What does research show about CBD?
Not only can CBD influence neurological diseases and injury, but it also may improve a wide array of conditions across the human body, including, eating disorders, chronic pain, insomnia, nausea, glaucoma, depression, autism, schizophrenia and can also aid fertility and issues with sexual behaviour (8).
Recent research has demonstrated that animals with Alzheimer’s disease (AD) that, when administered CBD, neuronal cells were protected, and the loss of microglial cells (cells related to neuronal activity) activation and other neuronal cell loss was inhibited (9). This protective mechanism of CBD in the brain is supported by research looking at CBD and Parkinson’s disease (10).
When CBD is administered in rats, acting as human models for Parkinson’s disease, the uncontrolled movement of muscles is reduced. In this investigation, it is established that CBD can do this by acting as an antioxidant, protecting the cells in the brain (11).
While experiments including animal models are necessary, human investigations also support the protective role CBD has in both neurological and physiological diseases. Reports of CBD use to help treat epilepsy spans as far back as 1,800 BC (12). Recently, it has been demonstrated that patients with grand mal seizures, the seizure type which epitomises epilepsy, experience a significant reduction in the number of seizures (13).
What are the disadvantages of CBD?
Despite the evident variety of positive effects CBD has on the body, there are several disadvantages. The largest of the drawbacks is the risk that CBD may have negative interactions with many medications (14). Additionally, bioavailability, the amount of CBD the body absorbs, remains low. The range of side effects may also counter the benefits of CBD in some people and may act to have a negative influence on the disorder rather than any measurable benefits (15).
The lack of education and standing knowledge of CBD in patients and physicians act to enhance these disadvantages (16). If your doctor is unsure how CBD may interact with medications you are already taking or what dosages are best for you, the chance of them prescribing them at all is very low.
The change from “food” to “narcotic”
Although there are some disadvantages to CBD, it is evident that the benefits far outweigh these. Many reviews have demonstrated the significant benefits of CBD to neurological and physiological diseases in humans. Naturally, one may question the intentions and reasoning of the European Commission changing the current status of CBD from “novel food” to “narcotics” (17). Several experts are currently perplexed by this decision, especially as there are clear benefits to CBD, and it has been labelled as a novel food for nearly two years in the European Union (18).
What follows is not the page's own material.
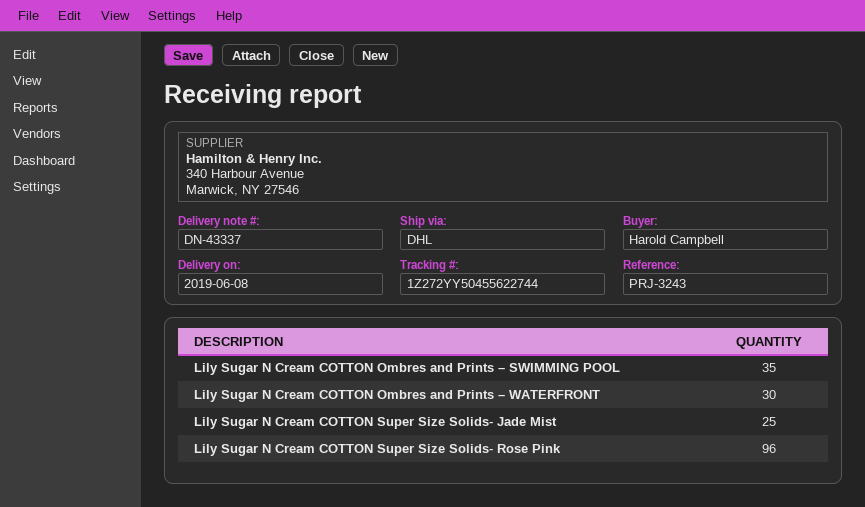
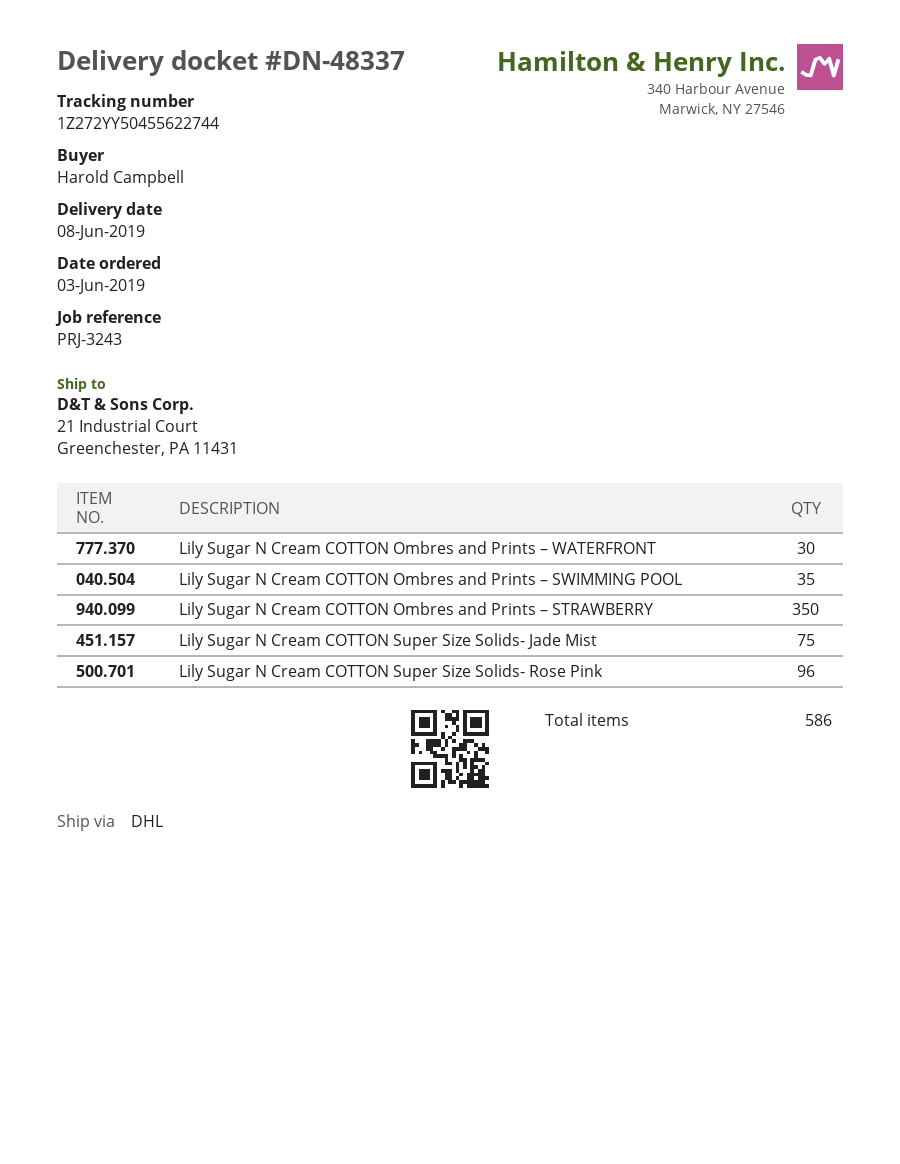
delivery note number: DN-43337 -> DN-48337
Lily Sugar N Cream COTTON Super Size Solids- Jade Mist: 25 -> 75
Lily Sugar N Cream COTTON Ombres and Prints – STRAWBERRY: none -> 350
The change in recommendation appears to move countries in the European Union backwards with the goal to try to assist patients with credible treatment options. At this point, it is hoped that some sway may help in changing this opinion ahead of the December voting at the World Health Organization.
The bottom line
The change in the recommended status of CBD in the European Union comes as a surprise to a majority of scientists and experts across the world (19).
A myriad of recent investigations supports the fact that CBD has very real medicinal value. There are some questions surrounding efficacy, dosage, and drug interactions, though it is clear that CBD is a safe substance (20). This leaves us wondering whether the recent change in the recommendation to “narcotic” is just the commission erring on the side of caution, or is there something more? I guess we will find out in December.